Task requirements:
Collect each line of the records containing the string "font".

Records shown:
• • • • • • •

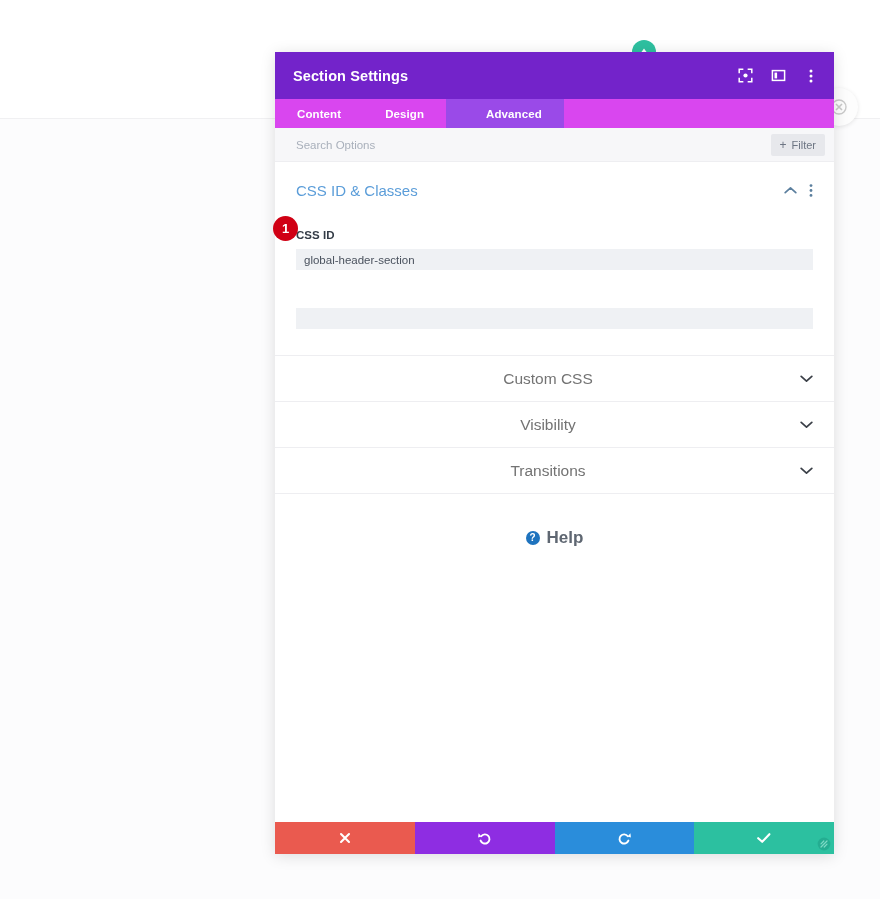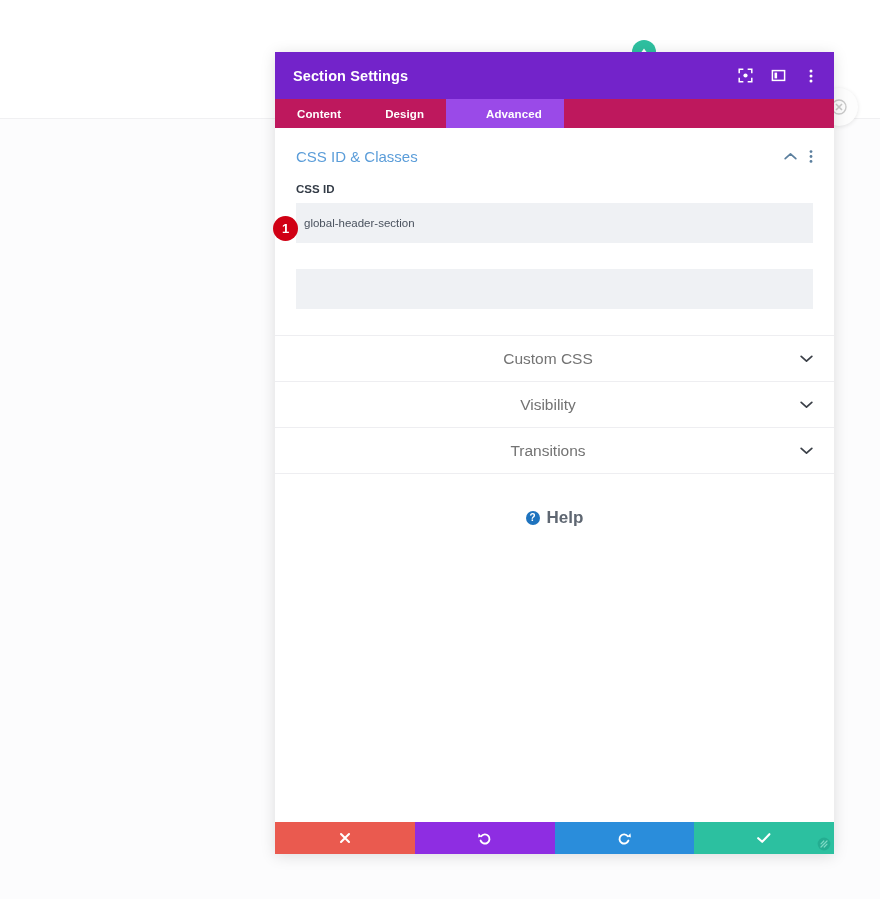--- a/index.html
+++ b/index.html
@@ -106,21 +106,21 @@
     height: 18px;
     display: flex;
     align-items: center;
     justify-content: center;
     cursor: pointer;
   }
 
   
   .tabbar {
     height: 29px;
-    background: #be185d;
+    background: #d946ef;
     display: flex;
     align-items: stretch;
     flex: none;
   }
   .tab {
     padding: 0 22px;
     display: flex;
     align-items: center;
     justify-content: center;
     color: #ffffff;
@@ -195,32 +195,32 @@
     align-items: center;
     gap: 12px;
   }
   .group-head-icons .gh {
     cursor: pointer;
     display: flex;
     align-items: center;
     justify-content: center;
   }
 
-  .field { margin-top: 4px; }
+  .field { margin-top: 16px; }
   .field-label {
     font-size: 11.5px;
     color: #333b46;
     font-weight: bold;
     margin-bottom: 8px;
     letter-spacing: 0.05px;
   }
   .field-input {
     width: 100%;
     box-sizing: border-box;
-    height: 40px;
+    height: 21px;
     background: #eff1f4;
     border: none;
     outline: none;
     font-family: "Liberation Sans", sans-serif;
     font-size: 11.5px;
     color: #4a525e;
     padding: 0 8px;
   }
   .field-spacer { height: 22px; }
 
@@ -365,20 +365,27 @@
       </span>
     </div>
   </div>
 
   <div class="tabbar">
     <div class="tab">Content</div>
     <div class="tab">Design</div>
     <div class="tab active">Advanced</div>
   </div>
 
+  <div class="searchbar">
+    <input class="search-input" type="text" value="" placeholder="Search Options" style="">
+    <div class="filter-btn">
+      <span class="filter-plus">+</span>
+      <span>Filter</span>
+    </div>
+  </div>
 
   <div class="modal-body">
 
     <div class="group-open">
       <div class="group-head">
         <div class="group-head-title">CSS ID &amp; Classes</div>
         <div class="group-head-icons">
           <span class="gh">
             <svg width="13" height="9" viewBox="0 0 13 9">
               <path d="M1.2 6.6 L6.5 1.8 L11.8 6.6" fill="none" stroke="#5b7f9e" stroke-width="1.7" stroke-linecap="round" stroke-linejoin="round"></path>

• • • • • • •

Problem solution:
     font-size: 11.5px;
     font-weight: bold;
     font-family: "Liberation Sans", sans-serif;
     font-size: 11.5px;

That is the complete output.